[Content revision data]
Start of Block
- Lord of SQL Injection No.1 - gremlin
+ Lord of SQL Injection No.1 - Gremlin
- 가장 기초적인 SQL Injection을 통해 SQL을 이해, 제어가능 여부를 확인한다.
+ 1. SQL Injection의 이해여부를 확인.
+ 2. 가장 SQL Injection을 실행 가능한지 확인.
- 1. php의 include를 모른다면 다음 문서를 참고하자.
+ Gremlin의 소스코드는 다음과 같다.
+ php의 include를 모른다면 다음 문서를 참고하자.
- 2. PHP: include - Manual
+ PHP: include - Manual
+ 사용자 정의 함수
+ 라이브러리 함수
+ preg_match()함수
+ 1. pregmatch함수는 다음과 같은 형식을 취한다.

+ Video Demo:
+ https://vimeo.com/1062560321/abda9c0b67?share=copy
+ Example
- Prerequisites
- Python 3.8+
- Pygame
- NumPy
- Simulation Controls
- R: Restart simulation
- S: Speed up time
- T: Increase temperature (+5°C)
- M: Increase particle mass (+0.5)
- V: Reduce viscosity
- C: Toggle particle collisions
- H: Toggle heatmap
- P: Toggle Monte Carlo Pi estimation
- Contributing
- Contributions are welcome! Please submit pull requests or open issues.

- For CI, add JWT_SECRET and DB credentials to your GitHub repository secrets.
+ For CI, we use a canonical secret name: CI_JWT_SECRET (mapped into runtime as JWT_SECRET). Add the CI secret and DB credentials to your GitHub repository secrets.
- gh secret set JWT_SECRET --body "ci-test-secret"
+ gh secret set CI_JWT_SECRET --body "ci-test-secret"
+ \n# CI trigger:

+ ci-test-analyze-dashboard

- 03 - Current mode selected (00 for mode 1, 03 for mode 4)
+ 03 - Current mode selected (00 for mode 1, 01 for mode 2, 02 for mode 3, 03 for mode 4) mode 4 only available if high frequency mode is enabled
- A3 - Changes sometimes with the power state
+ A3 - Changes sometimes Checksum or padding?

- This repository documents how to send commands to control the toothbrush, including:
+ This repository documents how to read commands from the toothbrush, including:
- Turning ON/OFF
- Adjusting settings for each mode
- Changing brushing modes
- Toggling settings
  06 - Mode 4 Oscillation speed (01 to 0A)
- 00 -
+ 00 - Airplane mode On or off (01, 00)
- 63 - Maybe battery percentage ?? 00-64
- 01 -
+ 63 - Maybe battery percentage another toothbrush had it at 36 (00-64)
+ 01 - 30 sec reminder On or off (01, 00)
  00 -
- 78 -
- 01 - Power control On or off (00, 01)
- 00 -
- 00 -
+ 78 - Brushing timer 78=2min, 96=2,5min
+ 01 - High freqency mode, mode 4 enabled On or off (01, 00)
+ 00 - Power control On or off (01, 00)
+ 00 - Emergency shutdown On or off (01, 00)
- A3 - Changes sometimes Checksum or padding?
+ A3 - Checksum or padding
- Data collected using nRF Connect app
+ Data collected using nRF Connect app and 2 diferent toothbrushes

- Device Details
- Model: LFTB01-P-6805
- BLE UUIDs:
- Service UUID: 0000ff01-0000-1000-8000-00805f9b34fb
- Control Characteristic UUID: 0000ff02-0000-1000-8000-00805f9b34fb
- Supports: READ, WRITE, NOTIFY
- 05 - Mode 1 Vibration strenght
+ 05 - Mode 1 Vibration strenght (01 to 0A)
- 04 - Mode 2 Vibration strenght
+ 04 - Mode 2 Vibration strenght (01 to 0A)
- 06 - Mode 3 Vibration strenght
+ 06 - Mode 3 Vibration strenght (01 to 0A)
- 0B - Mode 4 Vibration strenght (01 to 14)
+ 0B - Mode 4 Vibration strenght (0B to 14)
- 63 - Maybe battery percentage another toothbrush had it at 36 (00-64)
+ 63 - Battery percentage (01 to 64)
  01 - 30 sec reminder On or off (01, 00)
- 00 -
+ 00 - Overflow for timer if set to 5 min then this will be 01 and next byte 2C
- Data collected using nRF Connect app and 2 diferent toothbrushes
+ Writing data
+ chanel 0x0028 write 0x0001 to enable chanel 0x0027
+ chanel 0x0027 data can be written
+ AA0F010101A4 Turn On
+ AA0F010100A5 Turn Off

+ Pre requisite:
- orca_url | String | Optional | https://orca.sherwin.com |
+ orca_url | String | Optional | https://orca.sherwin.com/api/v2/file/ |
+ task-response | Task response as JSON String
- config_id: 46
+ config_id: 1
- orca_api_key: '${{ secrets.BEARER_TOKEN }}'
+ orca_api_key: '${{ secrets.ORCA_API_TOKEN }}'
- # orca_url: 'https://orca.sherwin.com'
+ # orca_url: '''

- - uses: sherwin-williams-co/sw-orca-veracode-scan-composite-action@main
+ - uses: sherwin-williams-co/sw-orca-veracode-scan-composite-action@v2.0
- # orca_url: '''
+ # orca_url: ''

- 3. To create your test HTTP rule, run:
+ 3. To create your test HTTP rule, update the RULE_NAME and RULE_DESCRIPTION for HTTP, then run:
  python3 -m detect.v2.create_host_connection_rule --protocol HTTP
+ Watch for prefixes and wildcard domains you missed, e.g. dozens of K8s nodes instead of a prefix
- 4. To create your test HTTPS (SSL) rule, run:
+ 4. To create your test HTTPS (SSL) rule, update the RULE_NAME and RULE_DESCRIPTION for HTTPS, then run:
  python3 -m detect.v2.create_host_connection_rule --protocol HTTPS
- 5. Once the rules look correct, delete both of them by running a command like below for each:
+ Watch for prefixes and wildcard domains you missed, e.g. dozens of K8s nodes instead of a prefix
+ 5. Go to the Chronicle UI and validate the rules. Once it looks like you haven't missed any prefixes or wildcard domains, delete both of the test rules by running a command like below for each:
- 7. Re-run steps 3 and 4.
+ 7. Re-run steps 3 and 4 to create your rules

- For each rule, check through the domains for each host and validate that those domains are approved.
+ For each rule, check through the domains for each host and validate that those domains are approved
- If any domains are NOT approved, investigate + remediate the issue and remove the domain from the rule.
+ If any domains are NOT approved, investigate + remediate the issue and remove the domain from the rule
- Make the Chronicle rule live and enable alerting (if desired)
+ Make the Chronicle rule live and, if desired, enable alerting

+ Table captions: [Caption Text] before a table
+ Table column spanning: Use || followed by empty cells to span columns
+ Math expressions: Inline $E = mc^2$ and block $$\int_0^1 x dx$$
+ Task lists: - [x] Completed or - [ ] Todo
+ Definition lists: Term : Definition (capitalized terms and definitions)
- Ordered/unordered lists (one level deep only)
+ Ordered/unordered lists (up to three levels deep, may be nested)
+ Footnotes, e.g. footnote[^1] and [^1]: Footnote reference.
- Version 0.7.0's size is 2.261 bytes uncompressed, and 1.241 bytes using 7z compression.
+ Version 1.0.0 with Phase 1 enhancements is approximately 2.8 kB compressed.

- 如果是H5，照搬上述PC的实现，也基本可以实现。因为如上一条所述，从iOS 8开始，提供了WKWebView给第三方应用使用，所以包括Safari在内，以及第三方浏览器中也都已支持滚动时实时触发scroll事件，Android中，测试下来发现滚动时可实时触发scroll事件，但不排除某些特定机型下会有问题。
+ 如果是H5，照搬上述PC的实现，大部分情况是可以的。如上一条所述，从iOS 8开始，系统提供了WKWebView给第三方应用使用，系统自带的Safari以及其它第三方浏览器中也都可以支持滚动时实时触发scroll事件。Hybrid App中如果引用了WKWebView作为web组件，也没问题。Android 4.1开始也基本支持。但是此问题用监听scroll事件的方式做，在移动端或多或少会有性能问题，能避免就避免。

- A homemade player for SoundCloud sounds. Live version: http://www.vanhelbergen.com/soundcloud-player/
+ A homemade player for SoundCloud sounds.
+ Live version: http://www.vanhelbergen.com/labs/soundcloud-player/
End of Block
__Assignment__. Beginning at the line above that contains "secret set CI_JWT_SECRET", return each line exactly through the line that contains "strenght (0B to 14)", and no others.

__Answer to the exercise__.
+ gh secret set CI_JWT_SECRET --body "ci-test-secret"
+ \n# CI trigger:

+ ci-test-analyze-dashboard

- 03 - Current mode selected (00 for mode 1, 03 for mode 4)
+ 03 - Current mode selected (00 for mode 1, 01 for mode 2, 02 for mode 3, 03 for mode 4) mode 4 only available if high frequency mode is enabled
- A3 - Changes sometimes with the power state
+ A3 - Changes sometimes Checksum or padding?

- This repository documents how to send commands to control the toothbrush, including:
+ This repository documents how to read commands from the toothbrush, including:
- Turning ON/OFF
- Adjusting settings for each mode
- Changing brushing modes
- Toggling settings
  06 - Mode 4 Oscillation speed (01 to 0A)
- 00 -
+ 00 - Airplane mode On or off (01, 00)
- 63 - Maybe battery percentage ?? 00-64
- 01 -
+ 63 - Maybe battery percentage another toothbrush had it at 36 (00-64)
+ 01 - 30 sec reminder On or off (01, 00)
  00 -
- 78 -
- 01 - Power control On or off (00, 01)
- 00 -
- 00 -
+ 78 - Brushing timer 78=2min, 96=2,5min
+ 01 - High freqency mode, mode 4 enabled On or off (01, 00)
+ 00 - Power control On or off (01, 00)
+ 00 - Emergency shutdown On or off (01, 00)
- A3 - Changes sometimes Checksum or padding?
+ A3 - Checksum or padding
- Data collected using nRF Connect app
+ Data collected using nRF Connect app and 2 diferent toothbrushes

- Device Details
- Model: LFTB01-P-6805
- BLE UUIDs:
- Service UUID: 0000ff01-0000-1000-8000-00805f9b34fb
- Control Characteristic UUID: 0000ff02-0000-1000-8000-00805f9b34fb
- Supports: READ, WRITE, NOTIFY
- 05 - Mode 1 Vibration strenght
+ 05 - Mode 1 Vibration strenght (01 to 0A)
- 04 - Mode 2 Vibration strenght
+ 04 - Mode 2 Vibration strenght (01 to 0A)
- 06 - Mode 3 Vibration strenght
+ 06 - Mode 3 Vibration strenght (01 to 0A)
- 0B - Mode 4 Vibration strenght (01 to 14)
+ 0B - Mode 4 Vibration strenght (0B to 14)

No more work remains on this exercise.